- Task prompt
When you copy the entries, keep every word exactly as it is and drop the images.

- Before-and-after change data
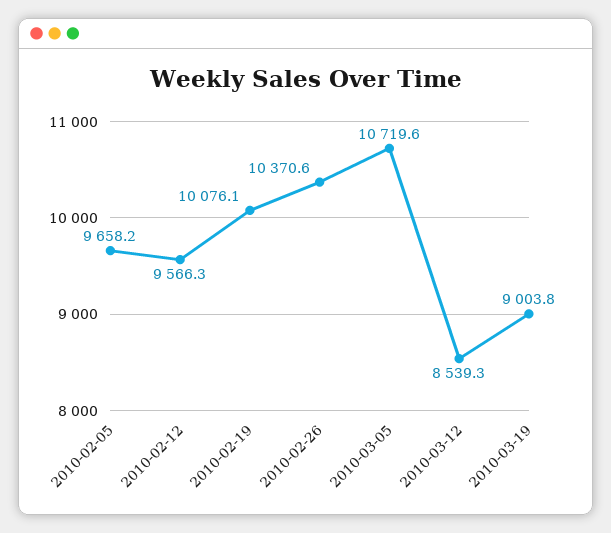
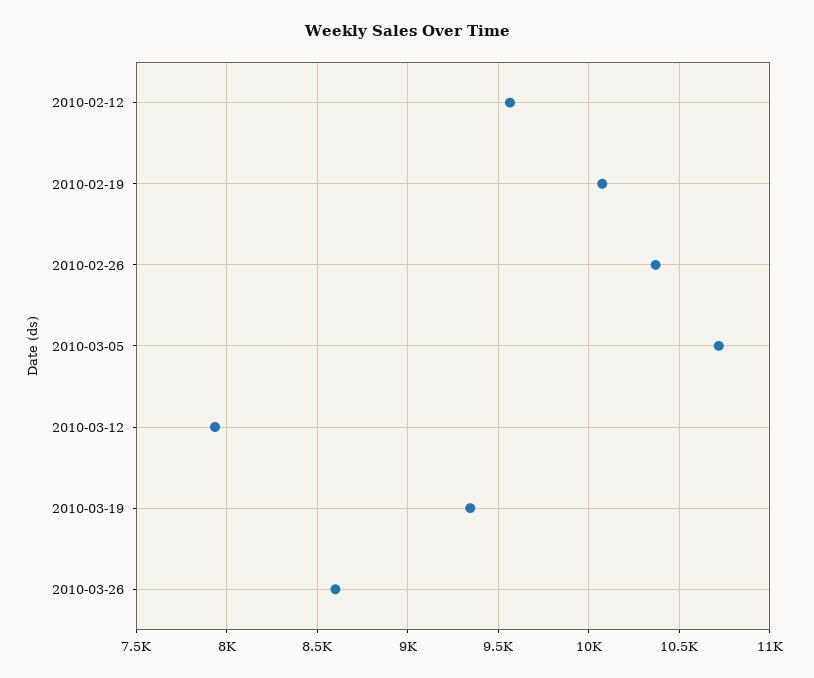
2010-02-05: 9658.2 -> none
2010-03-12: 8539.3 -> 7950
2010-03-19: 9003.8 -> 9350
2010-03-26: none -> 8600

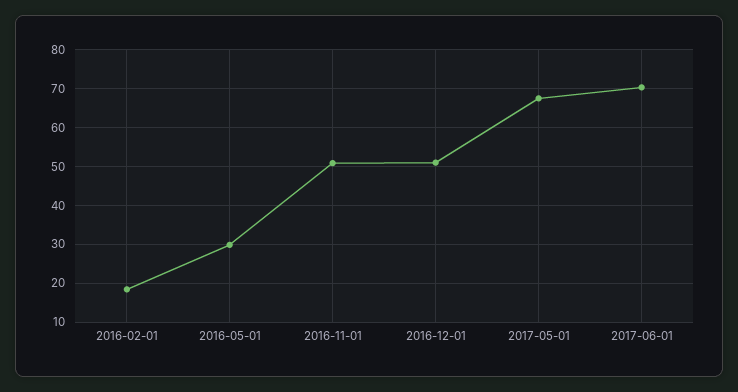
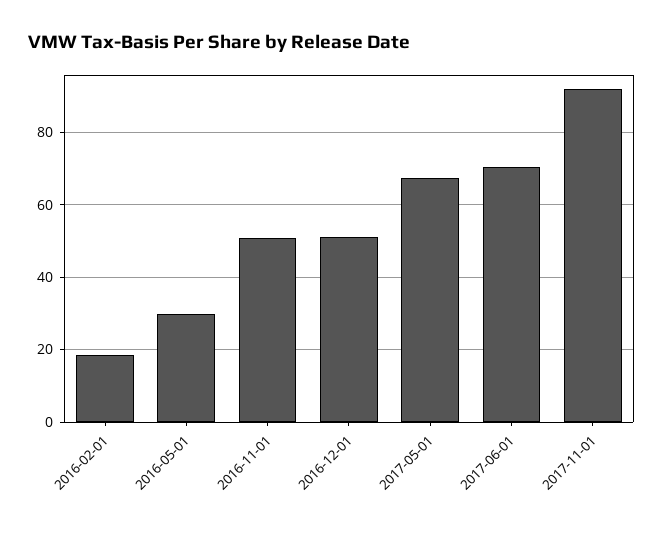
2017-11-01: none -> 92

- Response to the exercise
2010-02-05: 9658.2 -> none
2010-03-12: 8539.3 -> 7950
2010-03-19: 9003.8 -> 9350
2010-03-26: none -> 8600

2017-11-01: none -> 92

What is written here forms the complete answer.